03.16 CAAI特約專欄丨黃學東 Speech and Language to AI Evolution

來源:《中國人工智能學會通訊》2018年第1期特約專欄

CAAI特约专栏丨黄学东 Speech and Language to AI Evolution

1 Speech and Language to Homo Sapiens

Amongst all creatures the human species stands unique in Darwin’s natural selection process because of our ability to communicate, our ability to manipulate symbols, and our ability to construct language. Speech and language provides the way we communicate our collective intelligence from one generation to the next. It is no exaggeration to state that it is speech and language that differentiated human intelligence from animal intelligence in the evolution:

● We communicate and collaborate with speech, write down what we know, and pass our knowledge from one generation to another.
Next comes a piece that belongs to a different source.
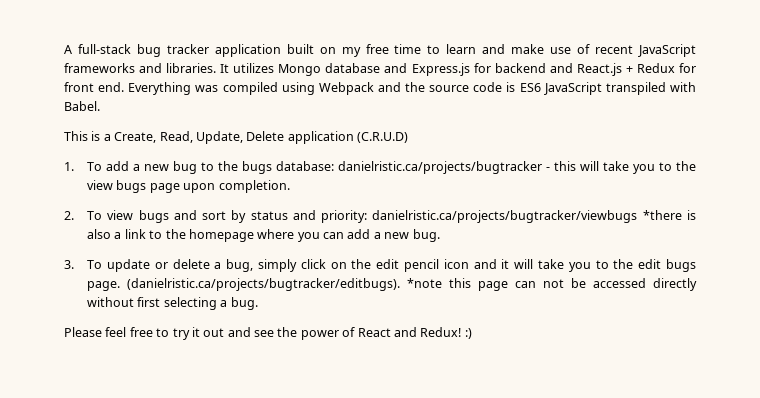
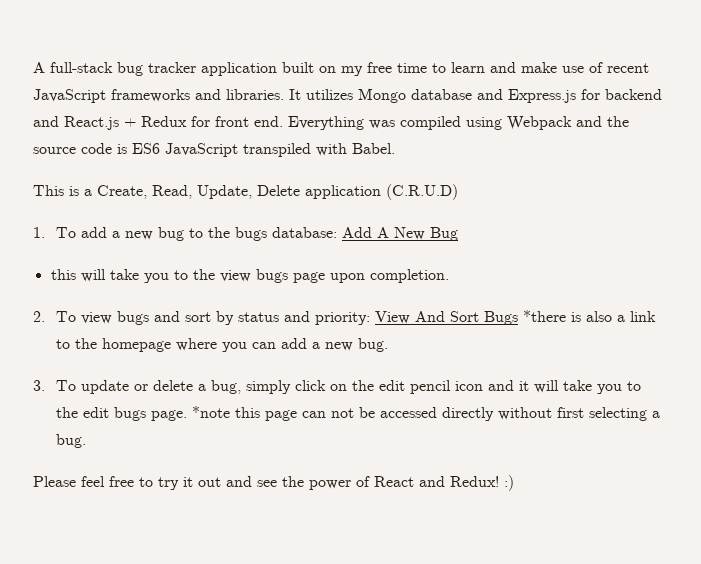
[338,161,551,174] danielristic.ca/projects/bugtracker - -> [342,227,459,241] Add A New Bug //
[372,210,638,223] danielristic.ca/projects/bugtracker/viewbugs -> [375,311,519,325] View And Sort Bugs
[127,278,401,291] (danielristic.ca/projects/bugtracker/editbugs). -> (188, 415) none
●We create laws to properly govern ourselves.

●We express ourselves through our deep insight and feelings.

The power of speech and language to influence our culture, art, science, and innovation is unlimited. The impact of speech and language to the evolution of Artificial Intelligence (AI) should be as foundational as speech and language to the evolution of homo sapiens!

2 Speech and Language to AI

AI has been envisioned by science fiction for years, but today’s AI technologies still bear little resemblance to the human-like capabilities that are a staple of the fictional realm. In part, this is due to the persistent limitations of the speech and language understanding capabilities in AI agents.

There are two broad sets of AI capabilities:

● Perceptual intelligence: speech and vision -mostly pattern recognition capabilities (other forms of perceptual intelligence include vision, smell, touch, taste, but these are not uniquely human)

●Cognitive intelligence: language understanding, learning, planning and reasoning. There is a continuum from low-level perception to high-level cognitive reasoning, and the high-level feedback to the low level to constrain and guide the decision.

We have witnessed computers’ ever improved ability to handle perceptual tasks from speech recognition to image classification. However, for truly cognitive tasks, there are remaining unsolved deep challenges.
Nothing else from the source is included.